Once the pictures are set aside, print the records that follow exactly as written.
+-------+
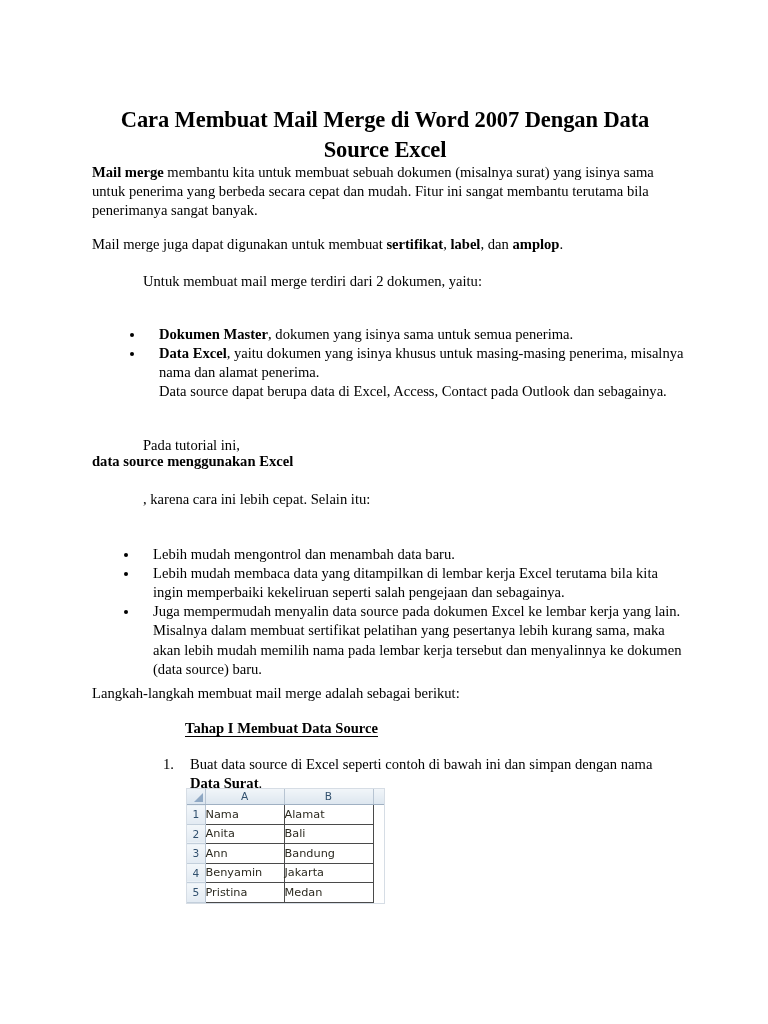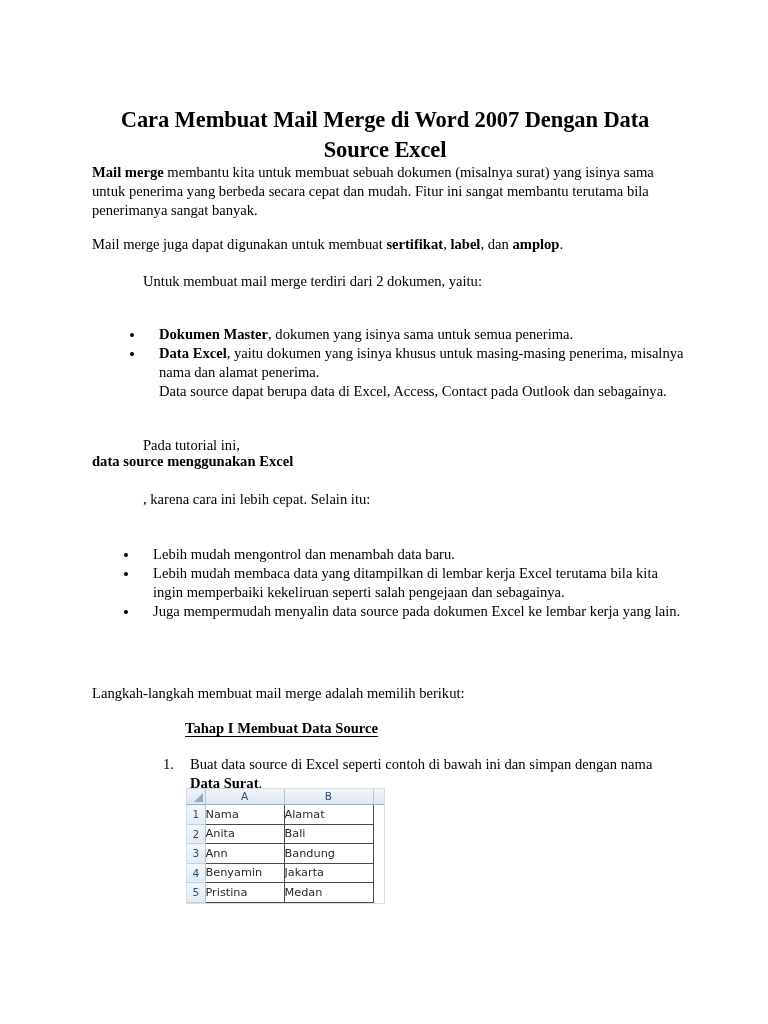"Misalnya dalam membuat sertifikat" div { html: none -> <div>Misalnya dalam membuat sertifikat pelatihan yang pesertanya lebih kurang sama, maka akan lebih mudah memilih nama pada lembar kerja tersebut dan menyalinnya ke dokumen (data source) baru.</div> }
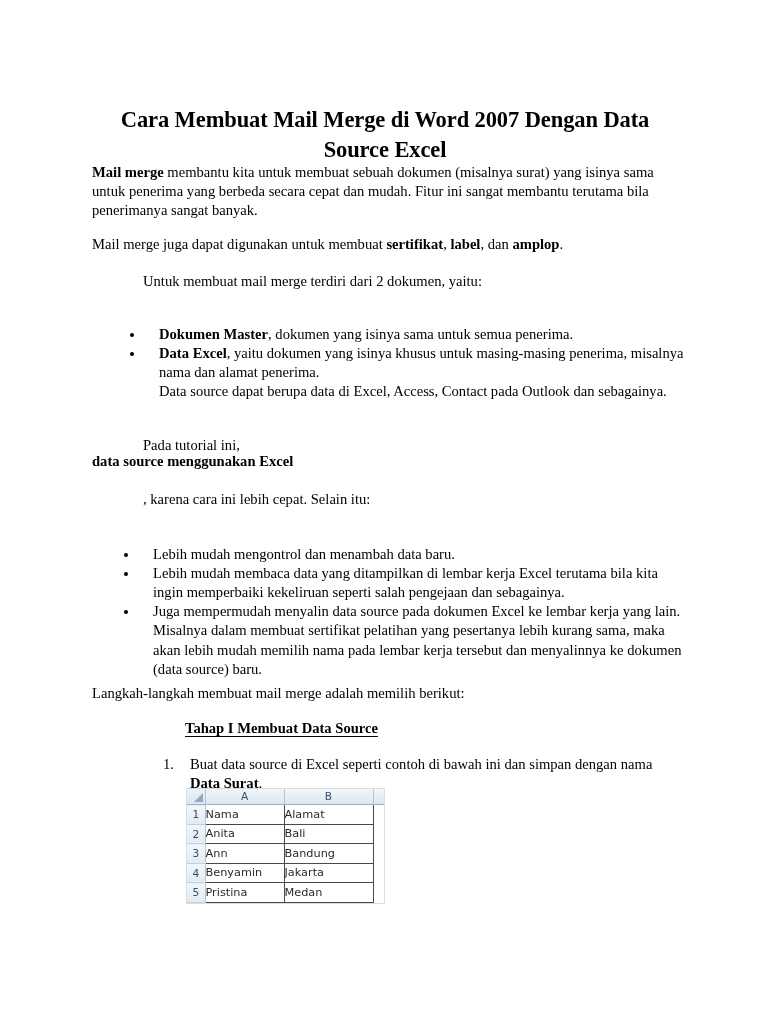"Langkah-langkah membuat mail merge" div.blk { text: memilih -> sebagai }
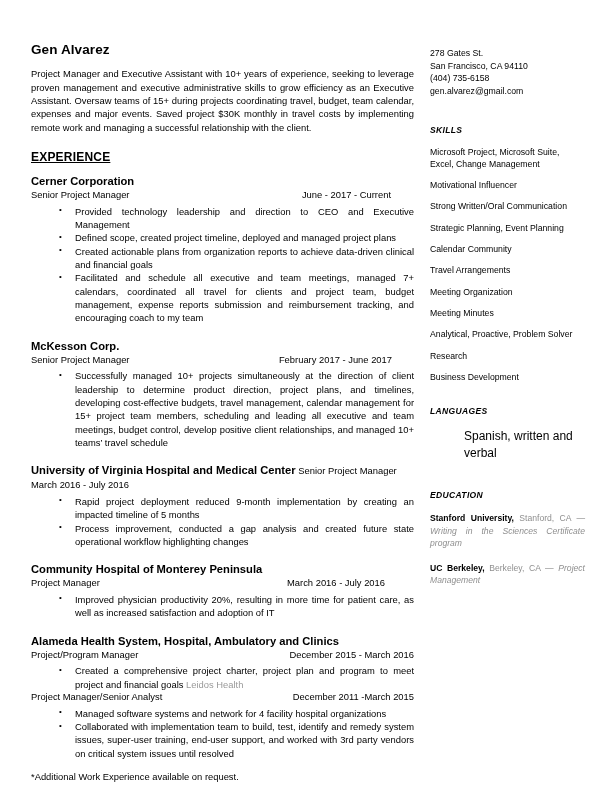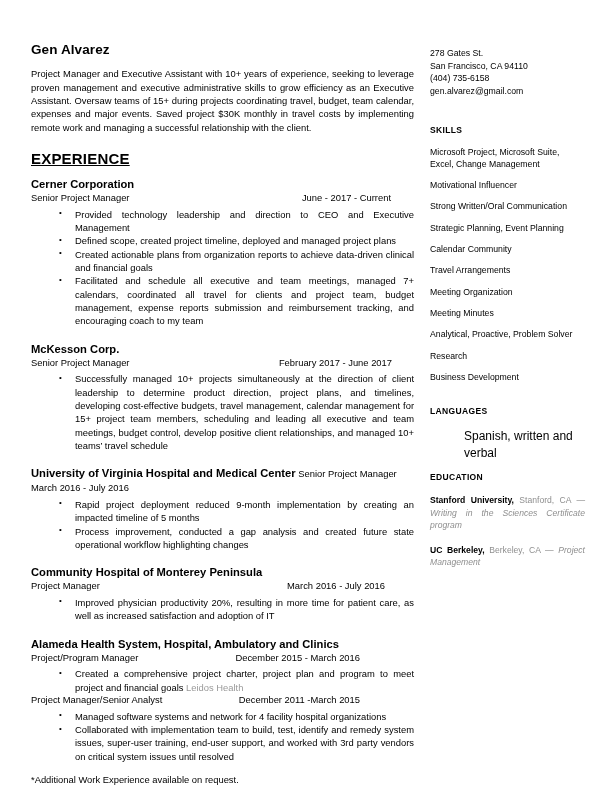"SKILLS" .side-head { font-style: none -> italic }
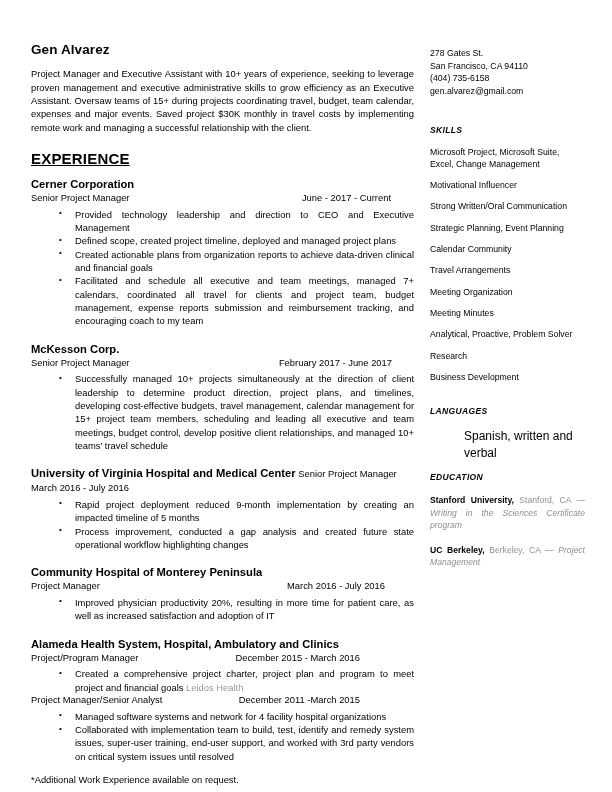"EXPERIENCE" .sec-head { font-size: 15px -> 12px }
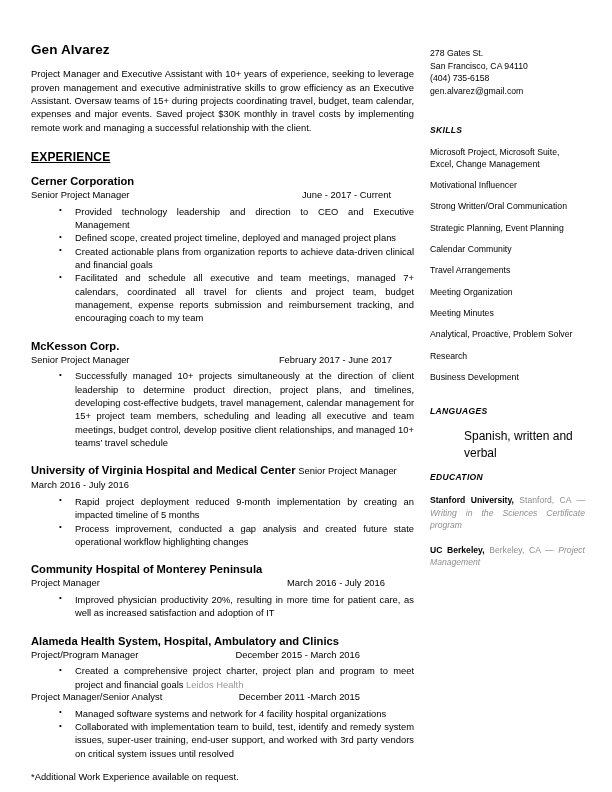"EDUCATION" div.side-block { margin-top: 11px -> 29px }
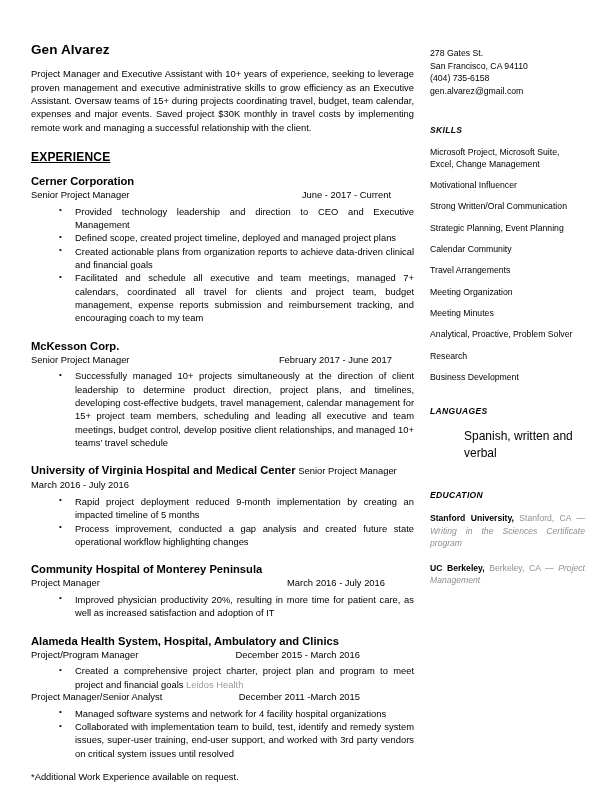"December 2015 - March 2016" .job-dates.pos-d { margin-right: 54px -> none }
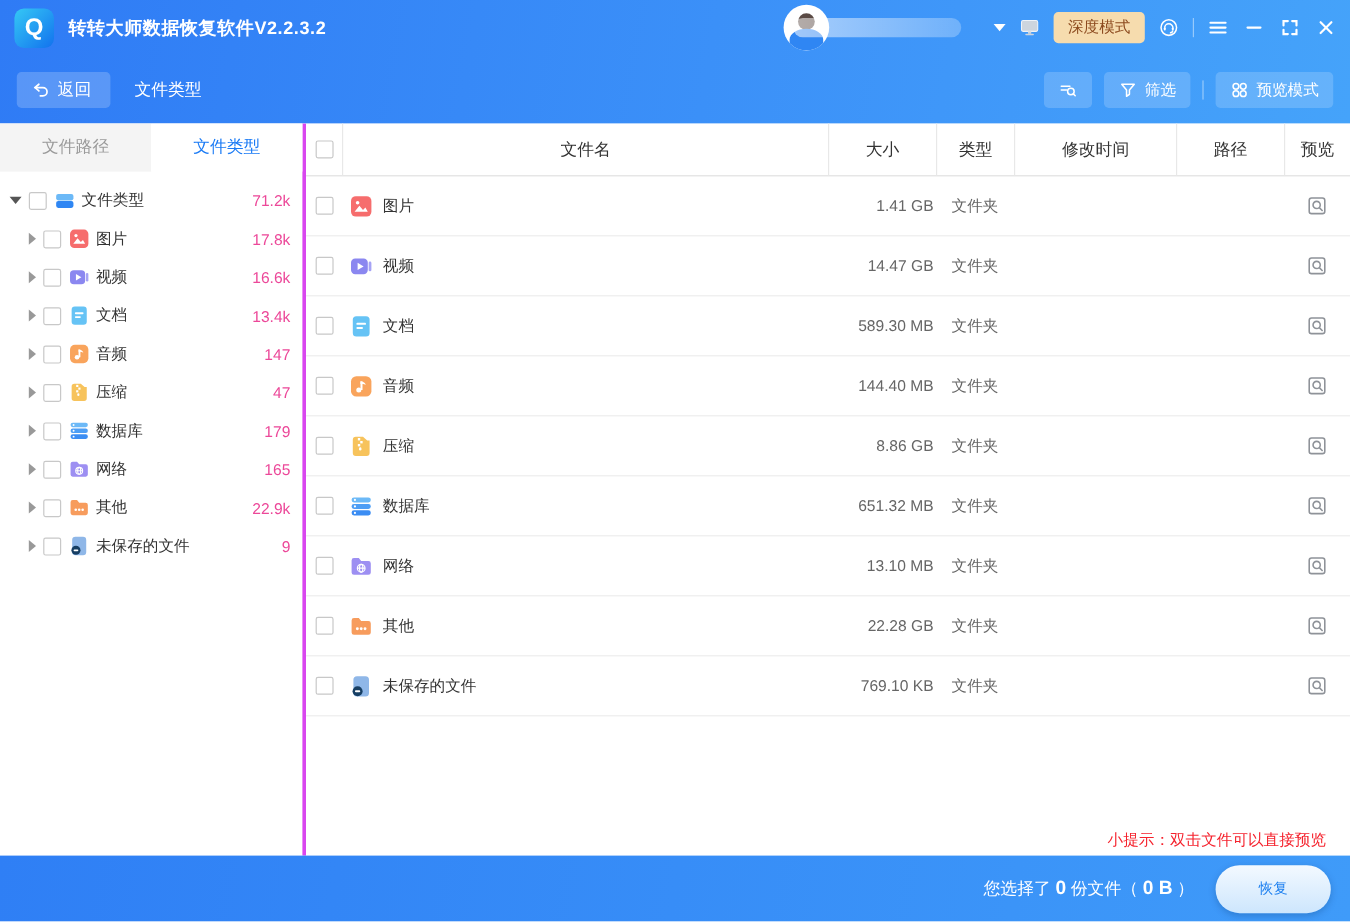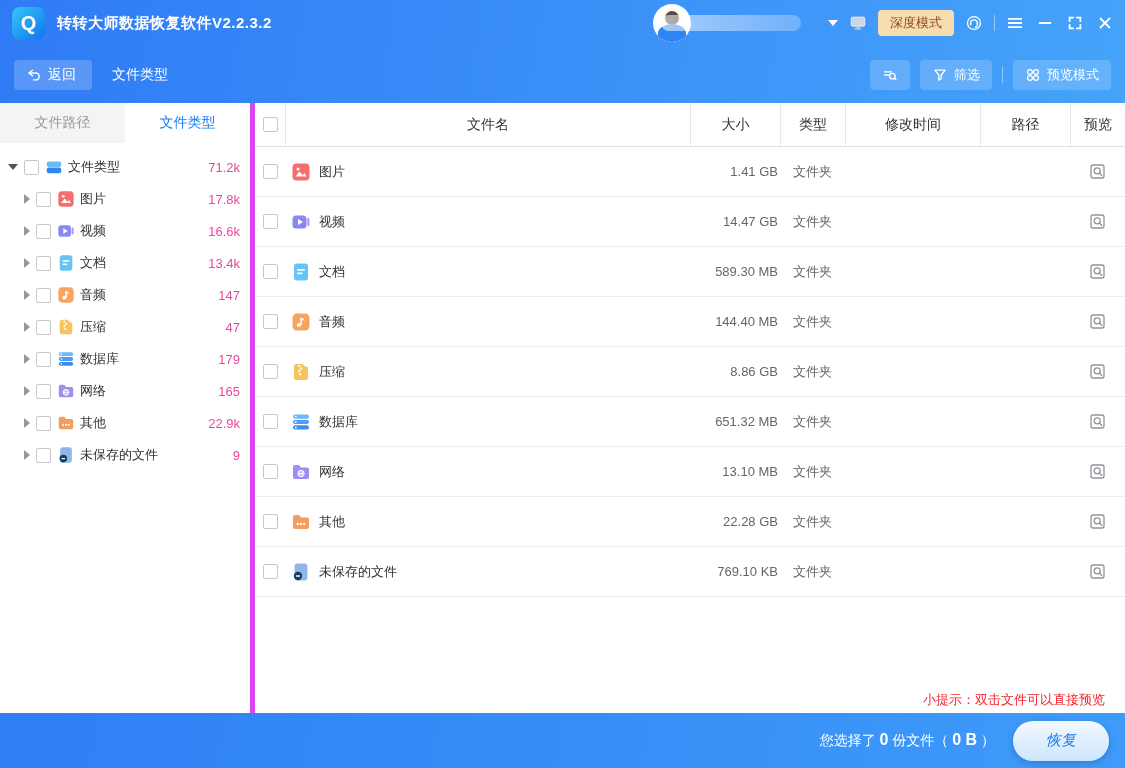"文件路径" .sidebar { border-right: 5px solid #d946ef -> 3px solid #d946ef }
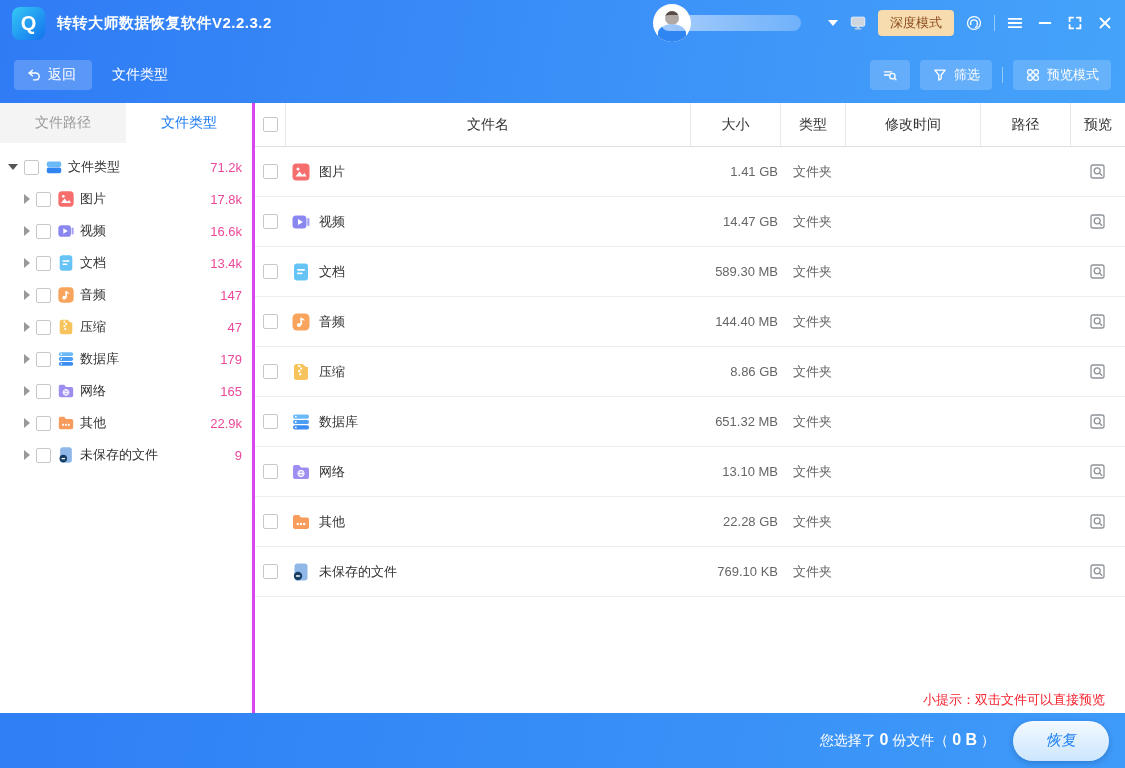"恢复" .recover-btn { font-size: 15px -> 12px; font-style: italic -> none }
+-------+
Expected output —
"Misalnya dalam membuat sertifikat" div { html: none -> <div>Misalnya dalam membuat sertifikat pelatihan yang pesertanya lebih kurang sama, maka akan lebih mudah memilih nama pada lembar kerja tersebut dan menyalinnya ke dokumen (data source) baru.</div> }
"Langkah-langkah membuat mail merge" div.blk { text: memilih -> sebagai }
"SKILLS" .side-head { font-style: none -> italic }
"EXPERIENCE" .sec-head { font-size: 15px -> 12px }
"EDUCATION" div.side-block { margin-top: 11px -> 29px }
"December 2015 - March 2016" .job-dates.pos-d { margin-right: 54px -> none }
"文件路径" .sidebar { border-right: 5px solid #d946ef -> 3px solid #d946ef }
"恢复" .recover-btn { font-size: 15px -> 12px; font-style: italic -> none }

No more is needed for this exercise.